Given entries
*** Begin section ***
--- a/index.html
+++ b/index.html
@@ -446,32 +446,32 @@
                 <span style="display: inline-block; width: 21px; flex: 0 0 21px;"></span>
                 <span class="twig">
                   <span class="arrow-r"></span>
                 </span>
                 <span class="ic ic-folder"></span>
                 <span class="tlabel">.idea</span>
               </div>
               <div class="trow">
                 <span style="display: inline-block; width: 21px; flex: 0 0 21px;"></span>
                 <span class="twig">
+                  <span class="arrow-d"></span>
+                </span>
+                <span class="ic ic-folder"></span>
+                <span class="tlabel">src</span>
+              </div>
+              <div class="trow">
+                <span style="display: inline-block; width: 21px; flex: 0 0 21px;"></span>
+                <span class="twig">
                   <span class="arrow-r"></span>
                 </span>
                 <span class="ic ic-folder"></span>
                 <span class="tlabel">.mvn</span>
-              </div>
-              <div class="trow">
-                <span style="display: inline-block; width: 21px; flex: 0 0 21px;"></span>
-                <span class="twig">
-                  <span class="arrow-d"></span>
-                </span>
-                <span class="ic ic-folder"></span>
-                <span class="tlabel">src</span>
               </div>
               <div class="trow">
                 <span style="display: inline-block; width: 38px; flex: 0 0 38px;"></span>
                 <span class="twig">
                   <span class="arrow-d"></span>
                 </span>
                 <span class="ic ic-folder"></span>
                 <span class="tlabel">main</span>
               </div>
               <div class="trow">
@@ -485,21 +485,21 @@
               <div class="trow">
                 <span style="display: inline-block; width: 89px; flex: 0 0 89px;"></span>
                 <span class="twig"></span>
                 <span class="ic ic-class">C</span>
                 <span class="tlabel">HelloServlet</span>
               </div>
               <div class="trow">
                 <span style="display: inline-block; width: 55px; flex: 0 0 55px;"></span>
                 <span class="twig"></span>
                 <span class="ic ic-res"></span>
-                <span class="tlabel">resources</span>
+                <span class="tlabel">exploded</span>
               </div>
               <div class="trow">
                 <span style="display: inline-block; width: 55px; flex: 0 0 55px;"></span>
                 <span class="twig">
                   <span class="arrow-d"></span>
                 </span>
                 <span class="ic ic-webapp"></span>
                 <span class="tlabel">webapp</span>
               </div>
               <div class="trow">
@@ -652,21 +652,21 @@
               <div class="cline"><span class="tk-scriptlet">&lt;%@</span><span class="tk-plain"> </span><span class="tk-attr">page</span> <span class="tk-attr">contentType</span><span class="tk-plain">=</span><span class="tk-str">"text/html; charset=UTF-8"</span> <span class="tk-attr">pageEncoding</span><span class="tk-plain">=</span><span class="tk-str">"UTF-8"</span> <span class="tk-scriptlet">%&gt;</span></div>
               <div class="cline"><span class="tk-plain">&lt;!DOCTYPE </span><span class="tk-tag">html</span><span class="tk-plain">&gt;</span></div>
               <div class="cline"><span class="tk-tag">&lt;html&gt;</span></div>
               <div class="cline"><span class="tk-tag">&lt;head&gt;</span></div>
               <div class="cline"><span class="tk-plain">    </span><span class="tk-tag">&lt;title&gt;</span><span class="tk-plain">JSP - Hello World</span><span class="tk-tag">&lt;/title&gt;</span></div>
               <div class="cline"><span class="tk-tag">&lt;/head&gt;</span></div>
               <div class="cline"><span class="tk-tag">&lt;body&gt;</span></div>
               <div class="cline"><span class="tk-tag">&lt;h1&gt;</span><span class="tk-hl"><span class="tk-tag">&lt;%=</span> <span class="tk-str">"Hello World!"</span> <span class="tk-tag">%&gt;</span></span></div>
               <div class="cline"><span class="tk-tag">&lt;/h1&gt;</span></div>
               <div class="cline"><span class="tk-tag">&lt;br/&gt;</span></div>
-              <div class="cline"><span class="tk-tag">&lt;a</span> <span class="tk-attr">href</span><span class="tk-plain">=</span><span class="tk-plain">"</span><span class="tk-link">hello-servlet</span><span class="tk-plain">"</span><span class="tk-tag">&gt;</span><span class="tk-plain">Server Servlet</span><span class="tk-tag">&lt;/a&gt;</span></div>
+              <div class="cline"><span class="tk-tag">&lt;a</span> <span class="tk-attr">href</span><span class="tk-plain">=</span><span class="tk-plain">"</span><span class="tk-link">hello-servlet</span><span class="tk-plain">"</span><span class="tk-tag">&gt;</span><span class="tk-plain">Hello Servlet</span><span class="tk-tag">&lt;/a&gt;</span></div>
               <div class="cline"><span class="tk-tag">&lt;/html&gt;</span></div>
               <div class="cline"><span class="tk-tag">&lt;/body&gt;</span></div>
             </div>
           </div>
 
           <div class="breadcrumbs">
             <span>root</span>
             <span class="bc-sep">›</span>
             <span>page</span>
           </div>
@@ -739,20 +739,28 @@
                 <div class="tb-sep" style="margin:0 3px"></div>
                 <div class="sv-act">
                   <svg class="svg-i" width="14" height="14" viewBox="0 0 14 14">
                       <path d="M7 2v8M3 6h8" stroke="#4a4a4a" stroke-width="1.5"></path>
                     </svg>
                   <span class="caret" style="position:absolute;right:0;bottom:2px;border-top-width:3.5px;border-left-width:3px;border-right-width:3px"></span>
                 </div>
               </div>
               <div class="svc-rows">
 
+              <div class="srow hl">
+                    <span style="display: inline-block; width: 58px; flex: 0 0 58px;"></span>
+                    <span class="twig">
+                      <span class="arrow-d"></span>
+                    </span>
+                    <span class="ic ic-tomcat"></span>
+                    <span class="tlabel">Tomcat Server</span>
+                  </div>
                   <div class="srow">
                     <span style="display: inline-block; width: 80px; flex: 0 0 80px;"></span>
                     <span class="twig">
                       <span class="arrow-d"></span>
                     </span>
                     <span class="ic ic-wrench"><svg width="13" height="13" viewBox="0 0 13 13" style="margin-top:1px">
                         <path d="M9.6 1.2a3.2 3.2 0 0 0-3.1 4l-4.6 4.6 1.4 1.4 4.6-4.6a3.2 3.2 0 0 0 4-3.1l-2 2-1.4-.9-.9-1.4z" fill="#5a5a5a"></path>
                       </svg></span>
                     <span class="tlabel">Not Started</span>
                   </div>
*** End section ***
Retype all the material exactly, missing nothing.

--- a/index.html
+++ b/index.html
@@ -446,32 +446,32 @@
                 <span style="display: inline-block; width: 21px; flex: 0 0 21px;"></span>
                 <span class="twig">
                   <span class="arrow-r"></span>
                 </span>
                 <span class="ic ic-folder"></span>
                 <span class="tlabel">.idea</span>
               </div>
               <div class="trow">
                 <span style="display: inline-block; width: 21px; flex: 0 0 21px;"></span>
                 <span class="twig">
+                  <span class="arrow-d"></span>
+                </span>
+                <span class="ic ic-folder"></span>
+                <span class="tlabel">src</span>
+              </div>
+              <div class="trow">
+                <span style="display: inline-block; width: 21px; flex: 0 0 21px;"></span>
+                <span class="twig">
                   <span class="arrow-r"></span>
                 </span>
                 <span class="ic ic-folder"></span>
                 <span class="tlabel">.mvn</span>
-              </div>
-              <div class="trow">
-                <span style="display: inline-block; width: 21px; flex: 0 0 21px;"></span>
-                <span class="twig">
-                  <span class="arrow-d"></span>
-                </span>
-                <span class="ic ic-folder"></span>
-                <span class="tlabel">src</span>
               </div>
               <div class="trow">
                 <span style="display: inline-block; width: 38px; flex: 0 0 38px;"></span>
                 <span class="twig">
                   <span class="arrow-d"></span>
                 </span>
                 <span class="ic ic-folder"></span>
                 <span class="tlabel">main</span>
               </div>
               <div class="trow">
@@ -485,21 +485,21 @@
               <div class="trow">
                 <span style="display: inline-block; width: 89px; flex: 0 0 89px;"></span>
                 <span class="twig"></span>
                 <span class="ic ic-class">C</span>
                 <span class="tlabel">HelloServlet</span>
               </div>
               <div class="trow">
                 <span style="display: inline-block; width: 55px; flex: 0 0 55px;"></span>
                 <span class="twig"></span>
                 <span class="ic ic-res"></span>
-                <span class="tlabel">resources</span>
+                <span class="tlabel">exploded</span>
               </div>
               <div class="trow">
                 <span style="display: inline-block; width: 55px; flex: 0 0 55px;"></span>
                 <span class="twig">
                   <span class="arrow-d"></span>
                 </span>
                 <span class="ic ic-webapp"></span>
                 <span class="tlabel">webapp</span>
               </div>
               <div class="trow">
@@ -652,21 +652,21 @@
               <div class="cline"><span class="tk-scriptlet">&lt;%@</span><span class="tk-plain"> </span><span class="tk-attr">page</span> <span class="tk-attr">contentType</span><span class="tk-plain">=</span><span class="tk-str">"text/html; charset=UTF-8"</span> <span class="tk-attr">pageEncoding</span><span class="tk-plain">=</span><span class="tk-str">"UTF-8"</span> <span class="tk-scriptlet">%&gt;</span></div>
               <div class="cline"><span class="tk-plain">&lt;!DOCTYPE </span><span class="tk-tag">html</span><span class="tk-plain">&gt;</span></div>
               <div class="cline"><span class="tk-tag">&lt;html&gt;</span></div>
               <div class="cline"><span class="tk-tag">&lt;head&gt;</span></div>
               <div class="cline"><span class="tk-plain">    </span><span class="tk-tag">&lt;title&gt;</span><span class="tk-plain">JSP - Hello World</span><span class="tk-tag">&lt;/title&gt;</span></div>
               <div class="cline"><span class="tk-tag">&lt;/head&gt;</span></div>
               <div class="cline"><span class="tk-tag">&lt;body&gt;</span></div>
               <div class="cline"><span class="tk-tag">&lt;h1&gt;</span><span class="tk-hl"><span class="tk-tag">&lt;%=</span> <span class="tk-str">"Hello World!"</span> <span class="tk-tag">%&gt;</span></span></div>
               <div class="cline"><span class="tk-tag">&lt;/h1&gt;</span></div>
               <div class="cline"><span class="tk-tag">&lt;br/&gt;</span></div>
-              <div class="cline"><span class="tk-tag">&lt;a</span> <span class="tk-attr">href</span><span class="tk-plain">=</span><span class="tk-plain">"</span><span class="tk-link">hello-servlet</span><span class="tk-plain">"</span><span class="tk-tag">&gt;</span><span class="tk-plain">Server Servlet</span><span class="tk-tag">&lt;/a&gt;</span></div>
+              <div class="cline"><span class="tk-tag">&lt;a</span> <span class="tk-attr">href</span><span class="tk-plain">=</span><span class="tk-plain">"</span><span class="tk-link">hello-servlet</span><span class="tk-plain">"</span><span class="tk-tag">&gt;</span><span class="tk-plain">Hello Servlet</span><span class="tk-tag">&lt;/a&gt;</span></div>
               <div class="cline"><span class="tk-tag">&lt;/html&gt;</span></div>
               <div class="cline"><span class="tk-tag">&lt;/body&gt;</span></div>
             </div>
           </div>
 
           <div class="breadcrumbs">
             <span>root</span>
             <span class="bc-sep">›</span>
             <span>page</span>
           </div>
@@ -739,20 +739,28 @@
                 <div class="tb-sep" style="margin:0 3px"></div>
                 <div class="sv-act">
                   <svg class="svg-i" width="14" height="14" viewBox="0 0 14 14">
                       <path d="M7 2v8M3 6h8" stroke="#4a4a4a" stroke-width="1.5"></path>
                     </svg>
                   <span class="caret" style="position:absolute;right:0;bottom:2px;border-top-width:3.5px;border-left-width:3px;border-right-width:3px"></span>
                 </div>
               </div>
               <div class="svc-rows">
 
+              <div class="srow hl">
+                    <span style="display: inline-block; width: 58px; flex: 0 0 58px;"></span>
+                    <span class="twig">
+                      <span class="arrow-d"></span>
+                    </span>
+                    <span class="ic ic-tomcat"></span>
+                    <span class="tlabel">Tomcat Server</span>
+                  </div>
                   <div class="srow">
                     <span style="display: inline-block; width: 80px; flex: 0 0 80px;"></span>
                     <span class="twig">
                       <span class="arrow-d"></span>
                     </span>
                     <span class="ic ic-wrench"><svg width="13" height="13" viewBox="0 0 13 13" style="margin-top:1px">
                         <path d="M9.6 1.2a3.2 3.2 0 0 0-3.1 4l-4.6 4.6 1.4 1.4 4.6-4.6a3.2 3.2 0 0 0 4-3.1l-2 2-1.4-.9-.9-1.4z" fill="#5a5a5a"></path>
                       </svg></span>
                     <span class="tlabel">Not Started</span>
                   </div>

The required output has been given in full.